上司に紹介され、あっという間に結婚という話になっていた。
どんだけうっかり野郎なんだと自嘲する。
「…ちょっと間があった」
「っ!ねぇよ!!」
「別にあんな女、好きなわけじゃないだろ!?」
「好きじゃなきゃ結婚しねぇよ!」
「うそだ!!会社の上司に勧められて仕方なくだろ!断るに断れなくなってここまで来たって感じじゃないのか!?」
な、なんだよ…。
全部、知ってる風に言いやがって。
「好きじゃないのに結婚なんて相手に失礼だと思わないのか!?」
うるさい!!
そんなこと言われなくてもわかってるよ!!
言葉にしたくても出てこなかった。
なんだか悔しくて…。
「…断ったら会社にいられないとか…?」
「っ!」
ほんとにこいつ…。
知ってて言ってんのか?
びっくりしすぎて伊吹を見上げた顔は変になってたと思う。
「なんでわかる?って顔してる」
「…人の心を読むなよ」
伊吹は笑顔を見せた。
あの頃のままの笑顔だ。
「わかるよ。
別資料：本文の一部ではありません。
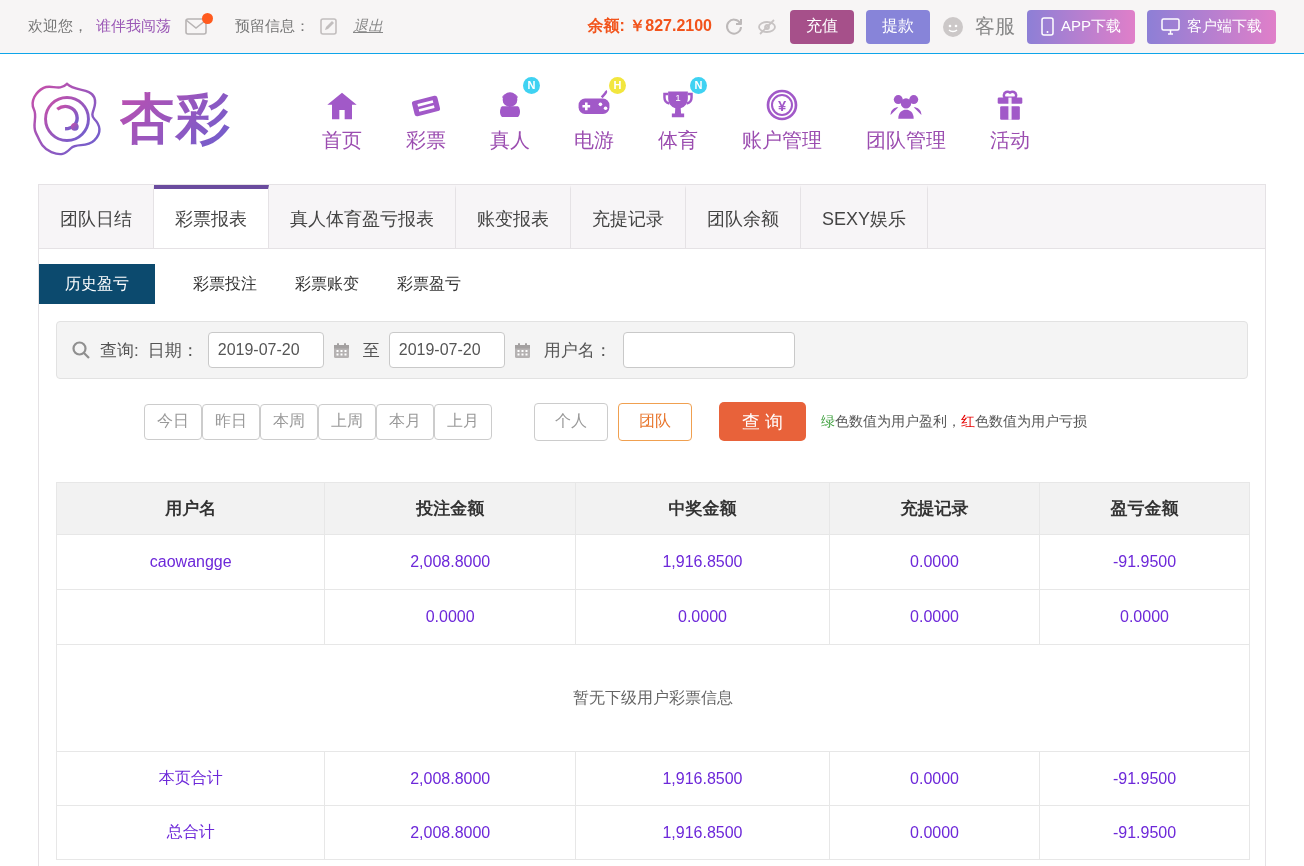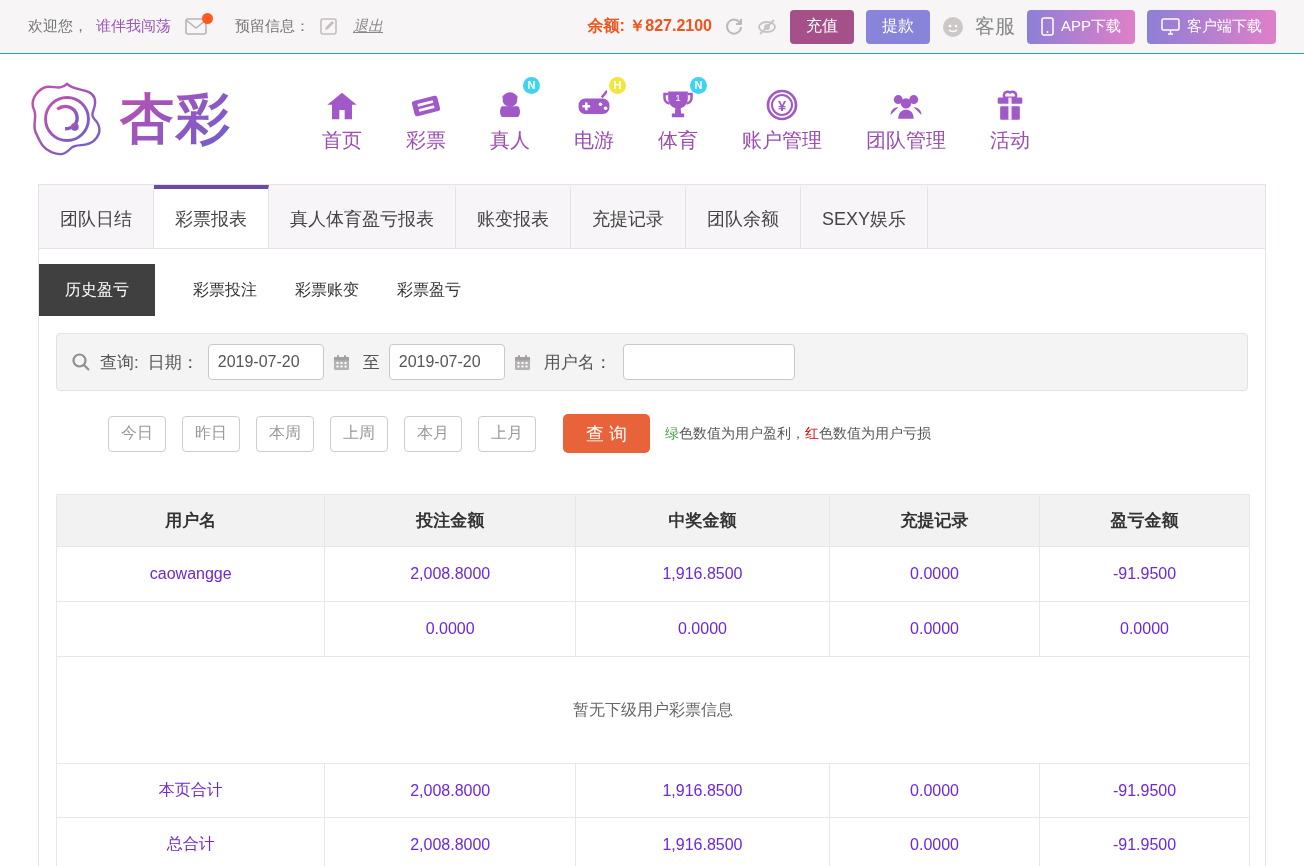"历史盈亏" .subtab.active { background: #404040 -> #0c4a6e; height: 52px -> 40px }
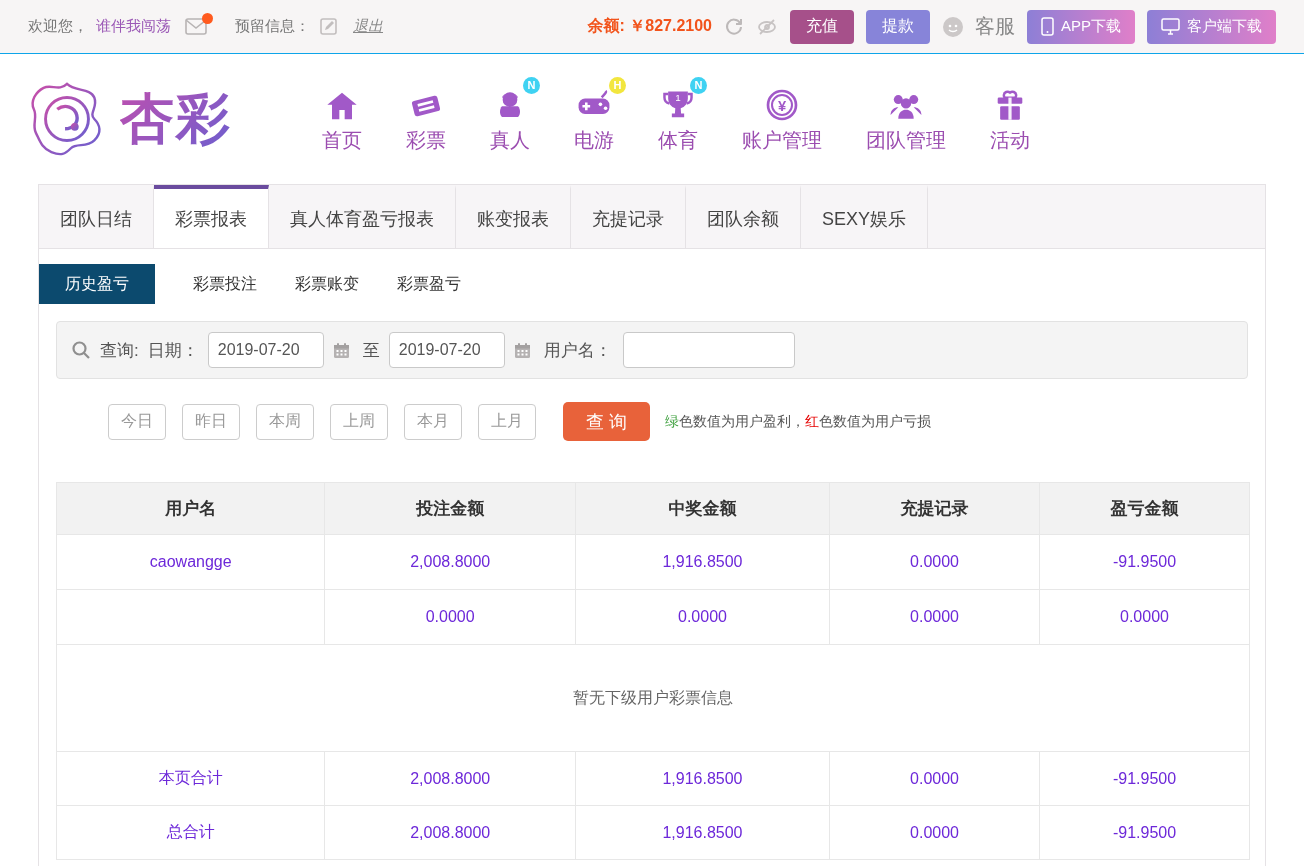"今日" .quick { gap: 16px -> none; margin-left: 52px -> 88px }
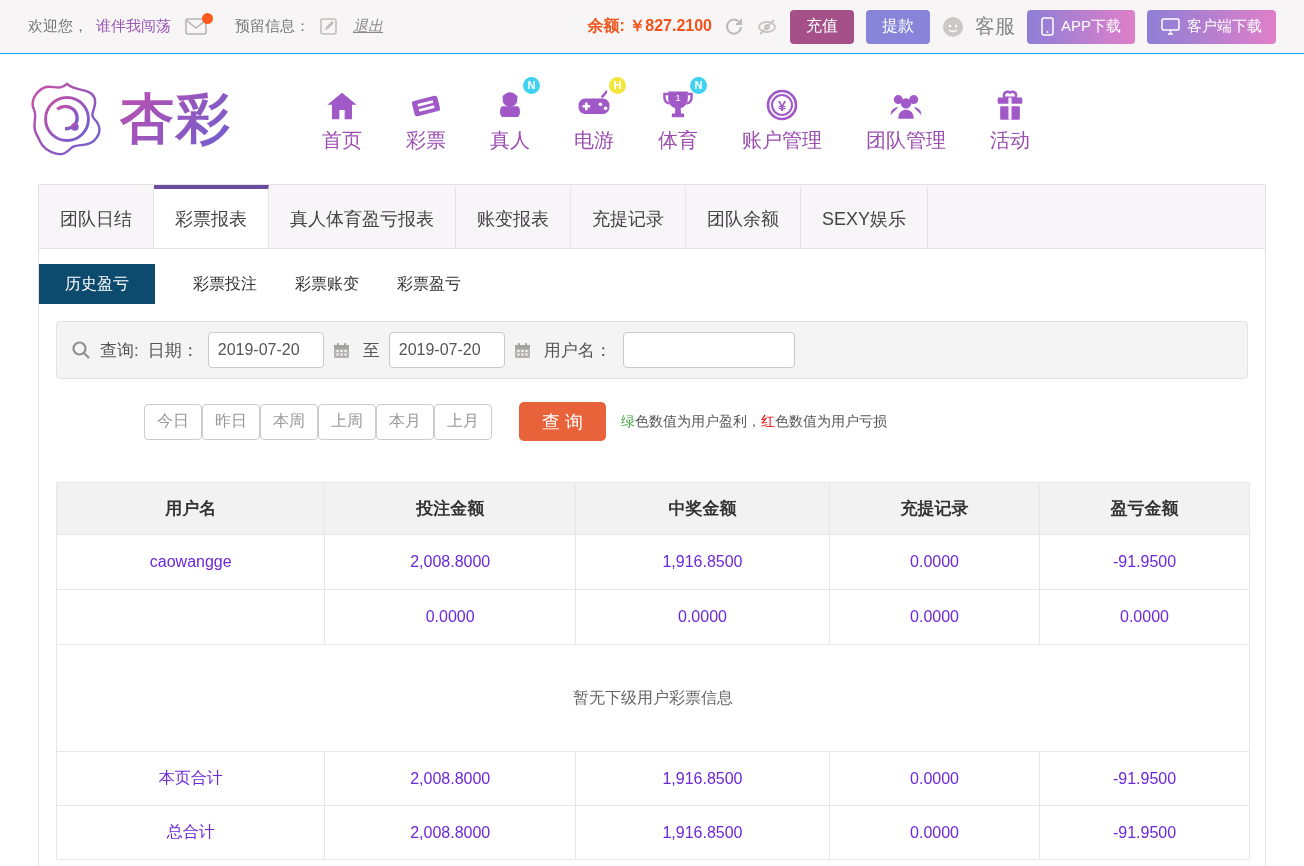"个人" div.scope { html: none -> <div> <button>个人</button> <button>团队</button> </div> }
俺の家もそんなようなもんだったし」
…そうか。
伊吹の実家は有名な企業だもんな。
「まぁ、もし辞めさせられたら俺のとこに来ればいいよ」
「…は?」
俺のとこにくればいいって…。
「智樹から聞いてないか?家、出て起業したの。ほんとはお前とずっと一緒にいるために作ったんだけど逃げられたからな」
俺の…ため?
まさか…。
「嘘じゃねぇよ。あれから俺には京佑しか見えてない」
再び、伊吹は俺を抱き締めた。
…安心する。
こんなに安心するのは久しぶりかもしれない。
抱き締めかえそうとしたがぐっと思い留まった。
…なに、この雰囲気に酔ってんだ…。
「…無理だっつーの…」
ようやっと絞り出した言葉。
「うん。わかってる。…でも諦めねぇから」
そう言うとパッと腕を離し、さっきまでの雰囲気とは違ってけろっとしていた。
でも俺の心臓はバクバクしてて、落ち着くまで多少の時間を要した。